As the volume of data generated within the enterprise workflow grows bigger each and every day, adopting a future-proof approach to information security will be increasingly imperative – and even more challenging. Much talk has arisen about the cloud and mobile devices, and their requisite applications, being a growing threat vector. But new survey results suggest that when it comes to protecting companies’ IT infrastructure, it is in fact people who present the biggest security problem.
A research report commissioned by Infosecurity Europe, “Information security: From business barrier to business enabler,” found that more than one in four (26.2%) respondents believe that ignorance among end-users on the importance of protecting corporate data presents the principal challenge.
That was followed by the scourge of legacy IT systems (16.2%), a lack of executive sponsorship for policies (14.3%) and end-users refusing to comply with policies (13.9%).
In a bright spot, one-third of all information security professionals (37%) went on to say they are confident in their ability to overcome the challenges of protecting legacy systems. But an even larger proportion, 58.9%, said they felt that information security wasn’t being incorporated into overall IT strategies to prevent future weaknesses being built into existing infrastructures.

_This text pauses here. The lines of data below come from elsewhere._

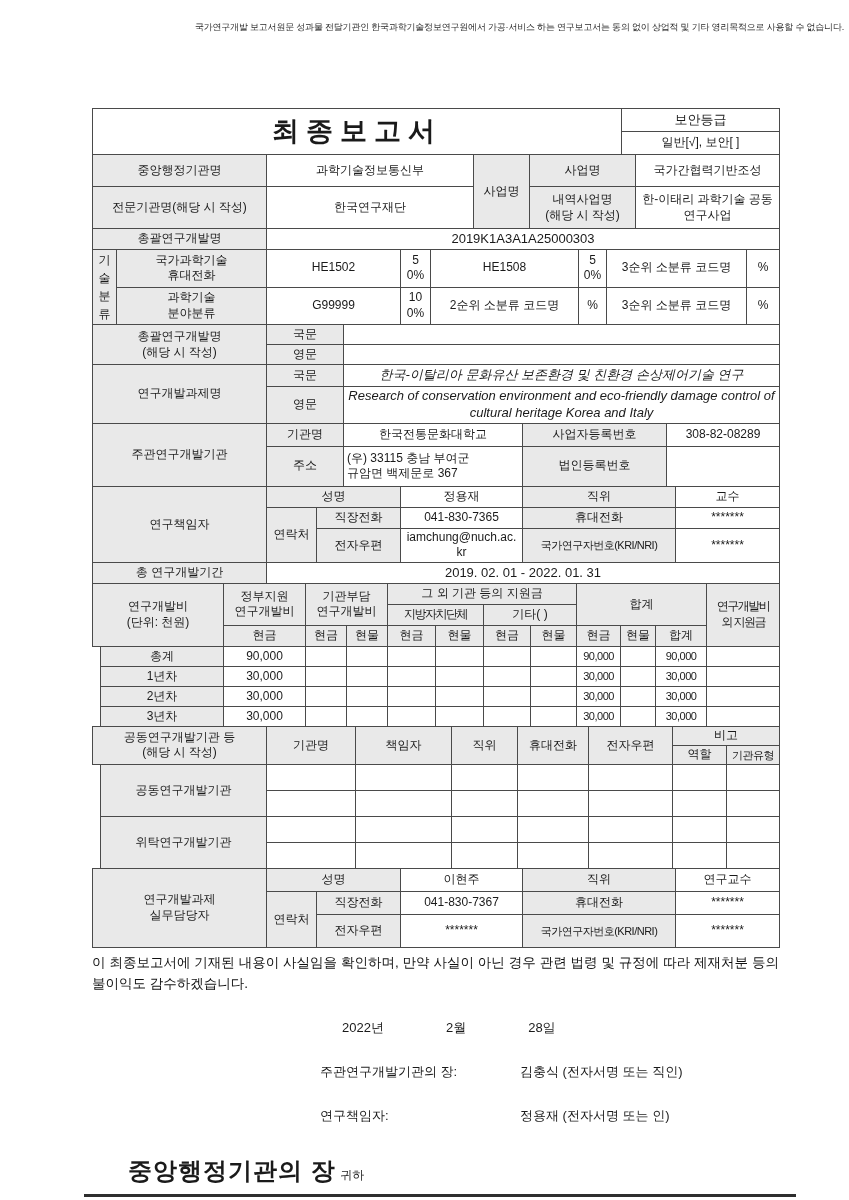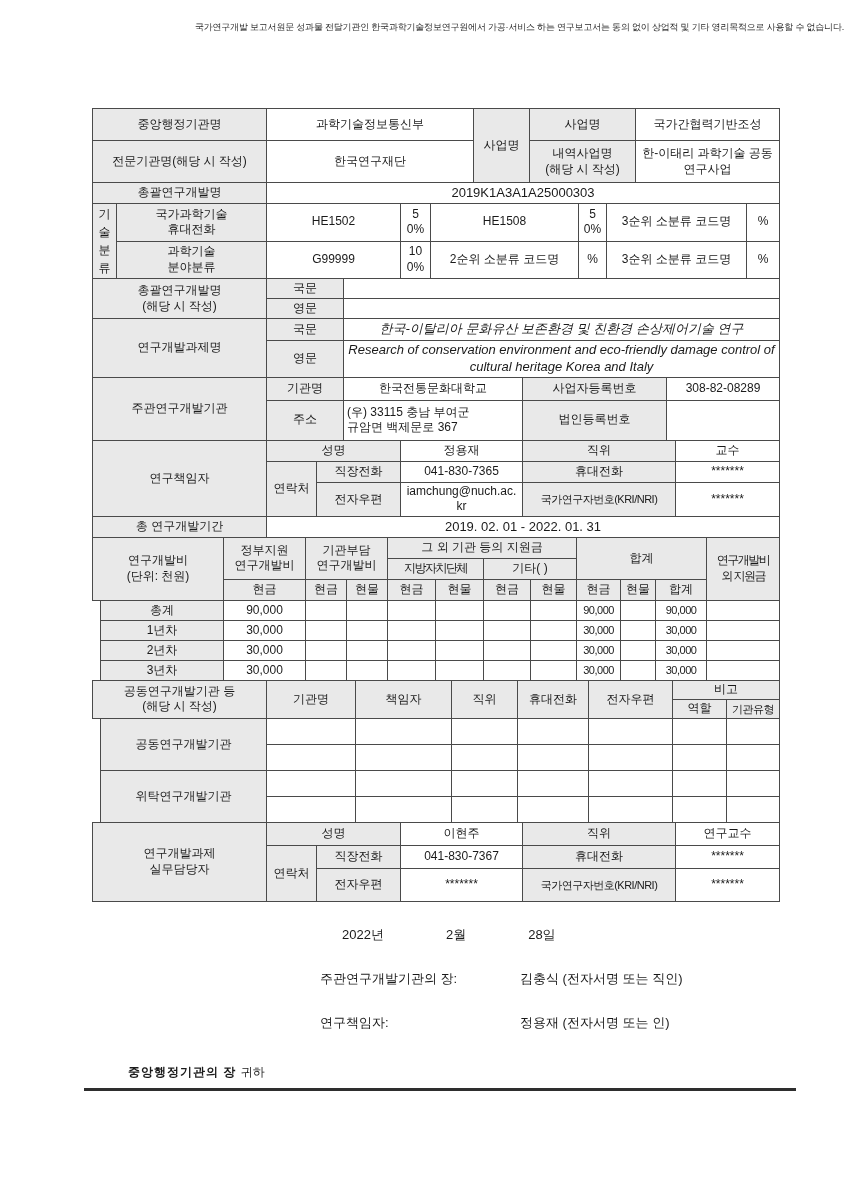--- a/index.html
+++ b/index.html
@@ -39,6 +39,21 @@
 
   <div class="doc">
 
+    <table class="sec">
+      <colgroup>
+          <col style="width:529px">
+          <col style="width:158px">
+        </colgroup>
+      <tbody>
+          <tr style="height:23px">
+        <td rowspan="2" class="doc-title">최종보고서</td>
+        <td class="fs13">보안등급</td>
+      </tr>
+      <tr style="height:23px">
+        <td>일반[√], 보안[    ]</td>
+      </tr>
+    </tbody>
+      </table>
 
     <table class="sec">
       <colgroup>

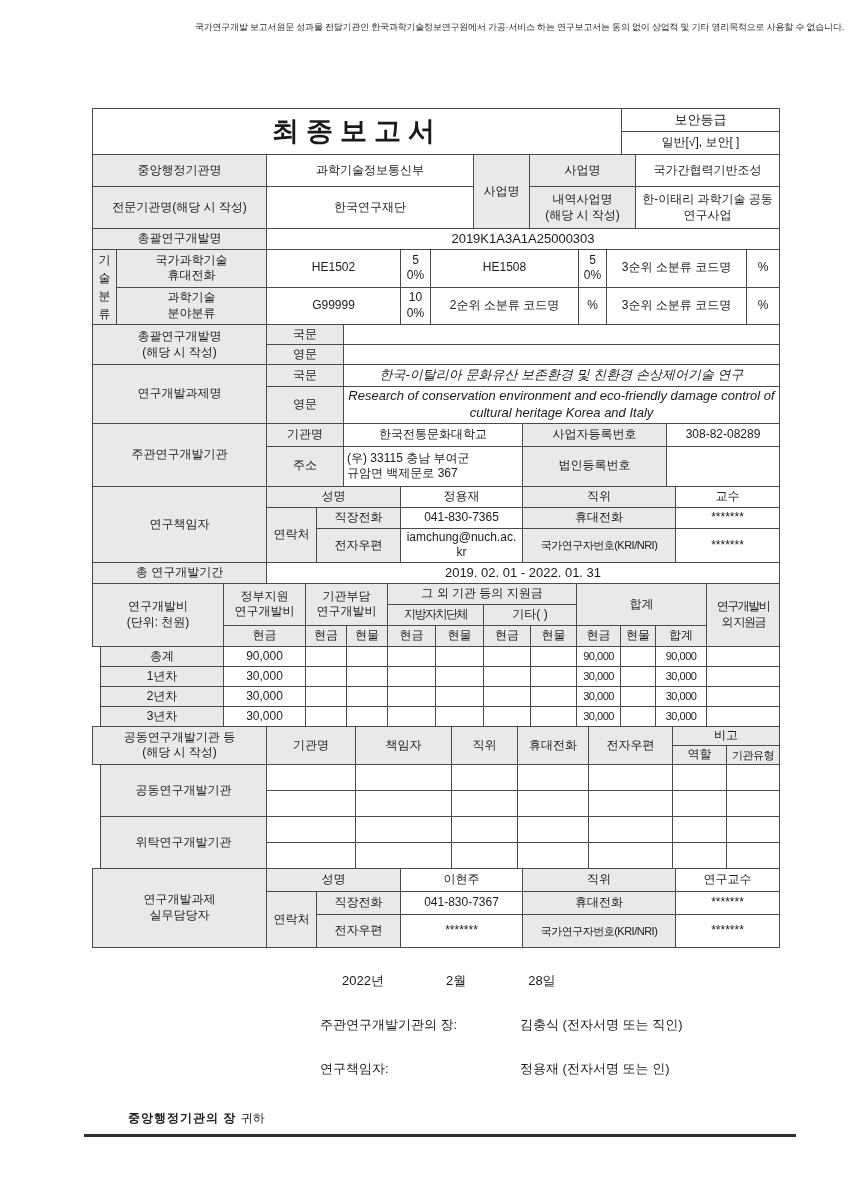--- a/index.html
+++ b/index.html
@@ -436,6 +436,7 @@
     </tbody>
       </table>
 
+    <div class="declaration">이 최종보고서에 기재된 내용이 사실임을 확인하며, 만약 사실이 아닌 경우 관련 법령 및 규정에 따라 제재처분 등의 불이익도 감수하겠습니다.</div>
 
     <div class="date-line">
       <span>2022년</span>

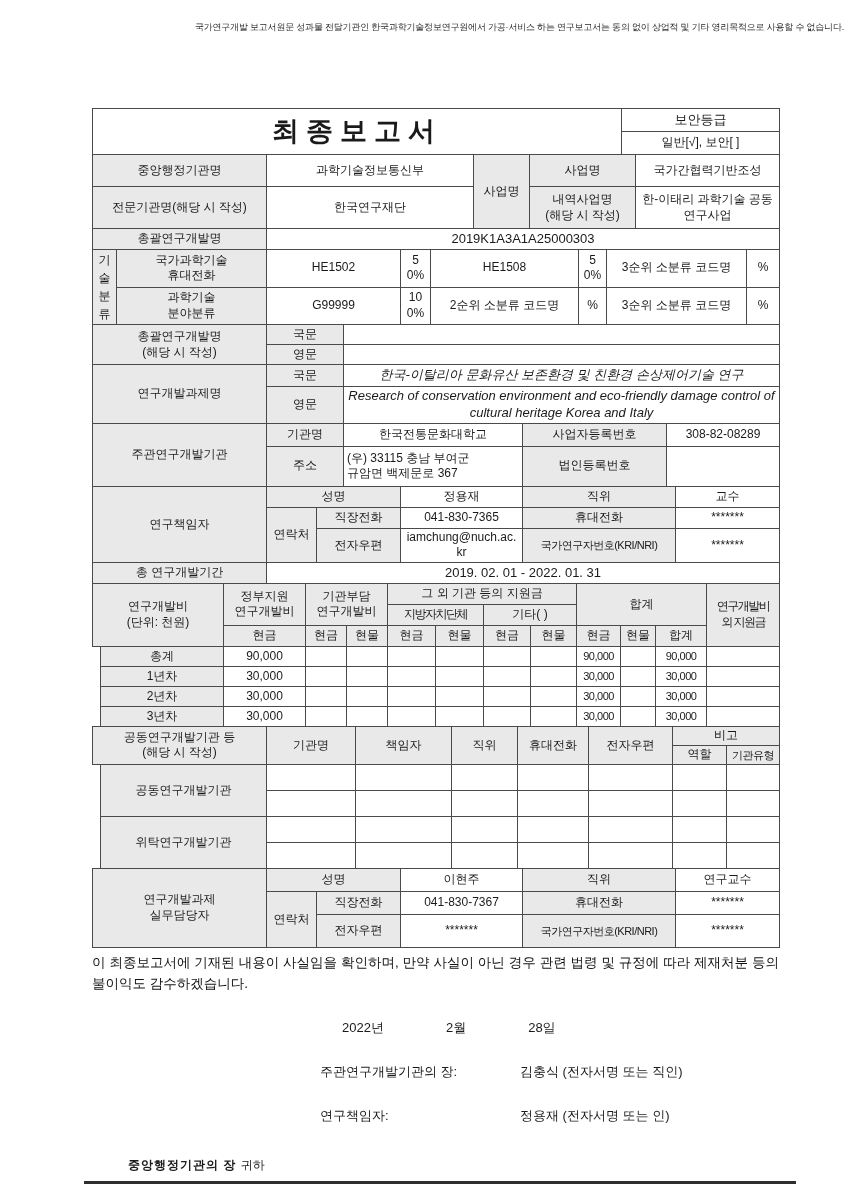--- a/index.html
+++ b/index.html
@@ -27,7 +27,7 @@
   .sign-row .sp { width:228px; }
   .sign-row .sl { width:200px; text-align:left; }
   .recipient-line { margin-top:30px; padding-left:36px; }
-  .recipient { font-size:12px; font-weight:bold; letter-spacing:1px; }
+  .recipient { font-size:24px; font-weight:bold; letter-spacing:1px; }
   .suffix { font-size:12px; }
   .bottom-rule { margin-left:-8px; width:712px; border-top:3px solid #2e2e2e; margin-top:7px; }
 </style>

All of these factors continue to put sensitive data at risk, and the IT professionals surveyed did express an urgent need for organizations to take potential threats more seriously. However, even as business executives begin to understand the importance of information security as a deeper strategic imperative than it has been in the past, 47.4% of respondents agreed that the industry has a short-term approach to information security strategies, lurching from one threat scenario to another, rather than adopting a long-term approach.